The plan is short, but its required contents are the coordination problems that shared sites actually have: who at the workplace holds which health and safety responsibility by name and position; the consultation, cooperation and coordination arrangements between the PCBUs on site; the arrangements for managing incidents; the site-specific safety rules and how people are told about them; and the arrangements for collecting, assessing, monitoring and reviewing SWMS. That last item is the two documents locking together: the project-level plan is the index, the task-level SWMS is the content. The overlapping-duties logic behind all of it, that multiple PCBUs can hold the same duty at once and none can contract out of it, is the same machinery explained in our shared-duties story and mapped in the WHS laws explainer.
Everyone on site, and what changed in the 2024 code
Below the project threshold, the baseline duties still run. Anyone carrying out construction work must hold general construction induction training, the white card, and keep the card (or, while an application is pending, the training certification) available for inspection. Subcontractors wear two hats at once, holding the duties of a PCBU and of a worker; a self-employed contractor is a worker of their own business. And officers of construction PCBUs carry the personal due diligence duty, including its verification step, that our management systems story walks through.
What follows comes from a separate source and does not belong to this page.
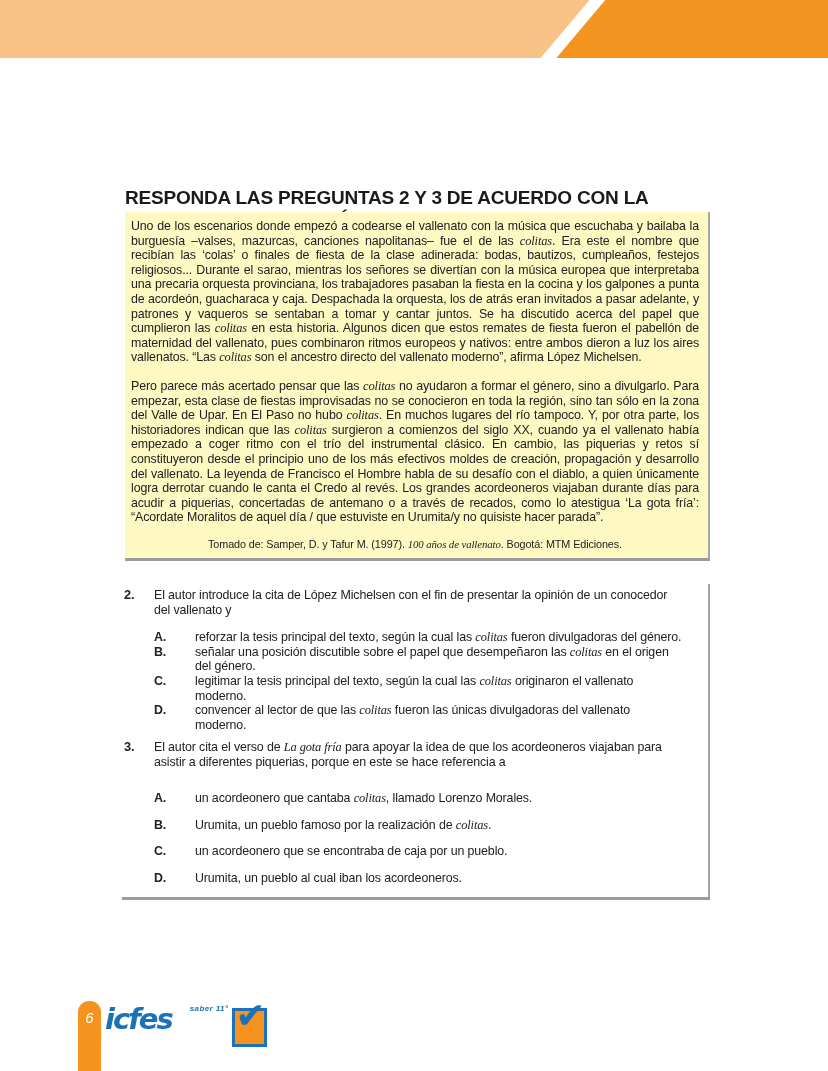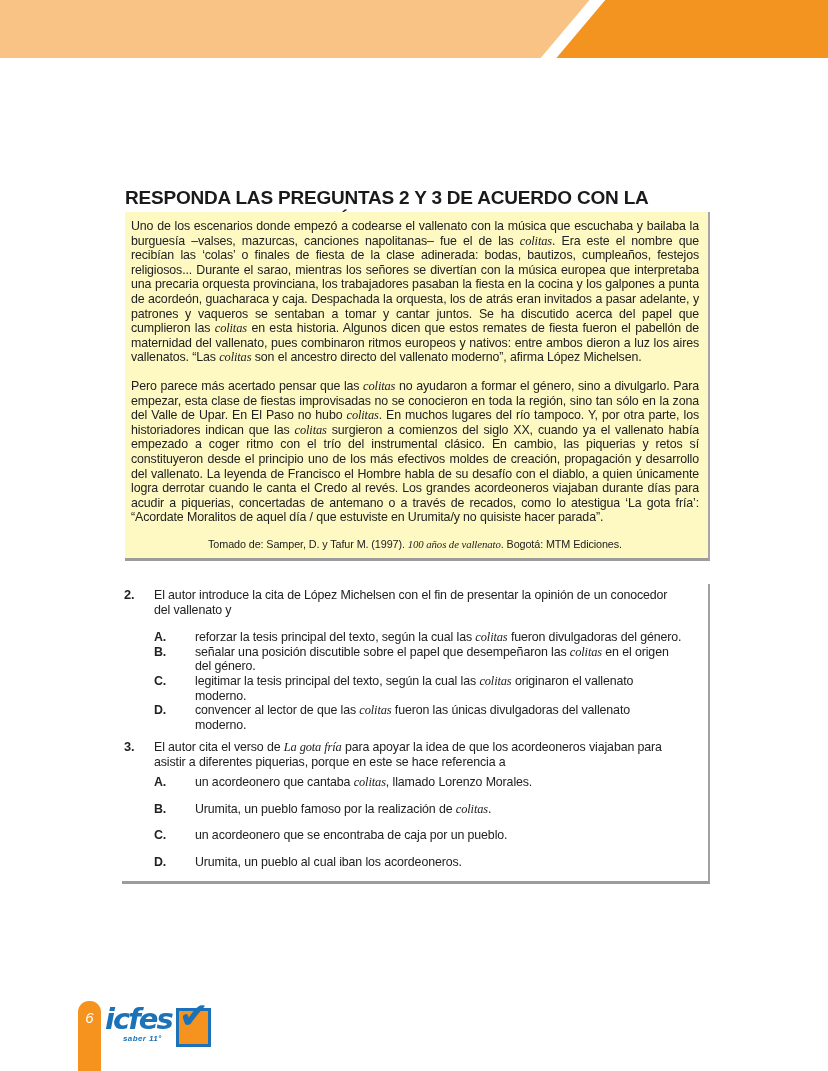"El autor cita el verso" .q3 .stem { margin-bottom: 6px -> 22px }
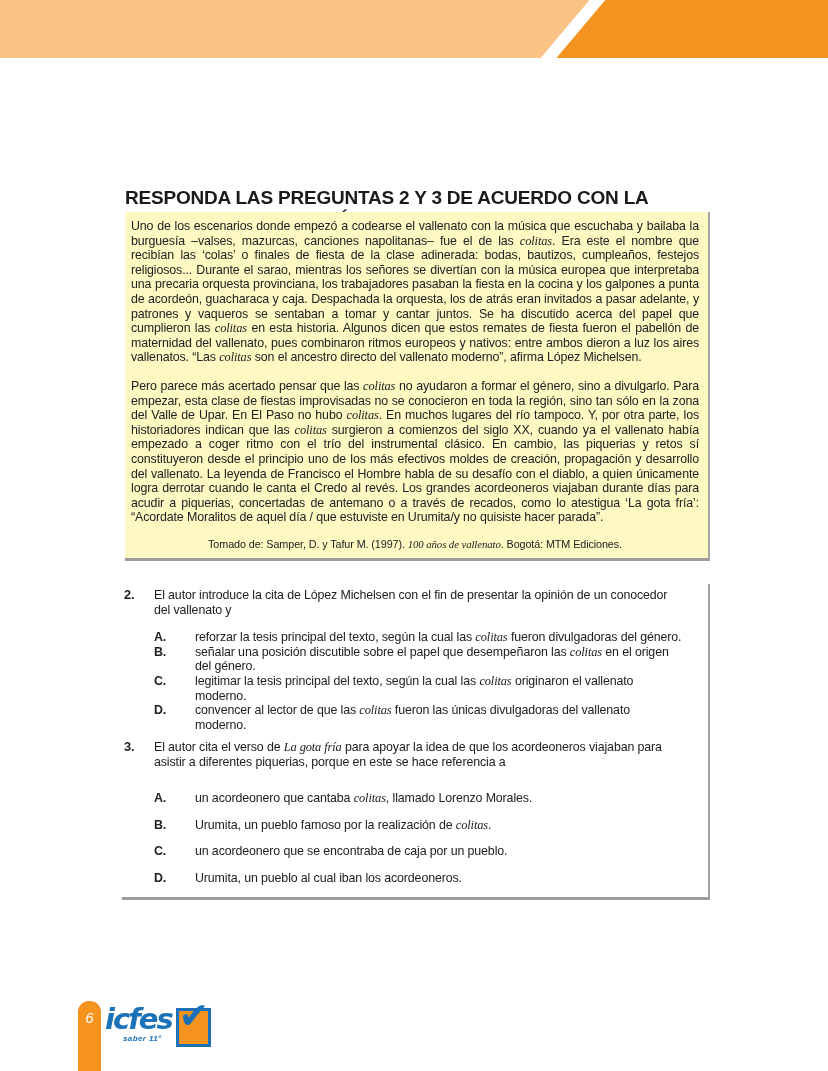"icfes" .wordmark-wrap { flex-direction: column -> none }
The current edition of the Construction Work code is dated November 2024, replacing the May 2018 edition, and one addition is worth naming: the code now explicitly tells construction PCBUs to manage psychosocial hazards in accordance with the WHS Regulations, listing examples such as sustained high job demands alongside the physical hazards, and pointing to the psychosocial code covered in our psychosocial story. Like every model code, it is not itself law but is admissible in court proceedings as evidence of what is known about a hazard and what is reasonably practicable, per Safe Work Australia's model laws hub, and it binds in the form each jurisdiction adopts.
Methodology note
Fatality figures are from the Key Work Health and Safety Statistics Australia 2025 report (2024 reference year), which counts work-related traumatic injury fatalities and excludes deaths from disease and natural causes; claims figures are from the same report's workers' compensation data (National Data Set), where a serious claim means one or more working weeks lost and 2023-24 figures are preliminary ("p") and revise upward as claims finalise. The two collections are separate systems and are not combined in any figure above. Regulation wording is from the model WHS Regulations, 5 December 2025 consolidation, and code content from the November 2024 Construction Work code, both read 8 July 2026. Regulation numbers may differ slightly in your jurisdiction's enactment.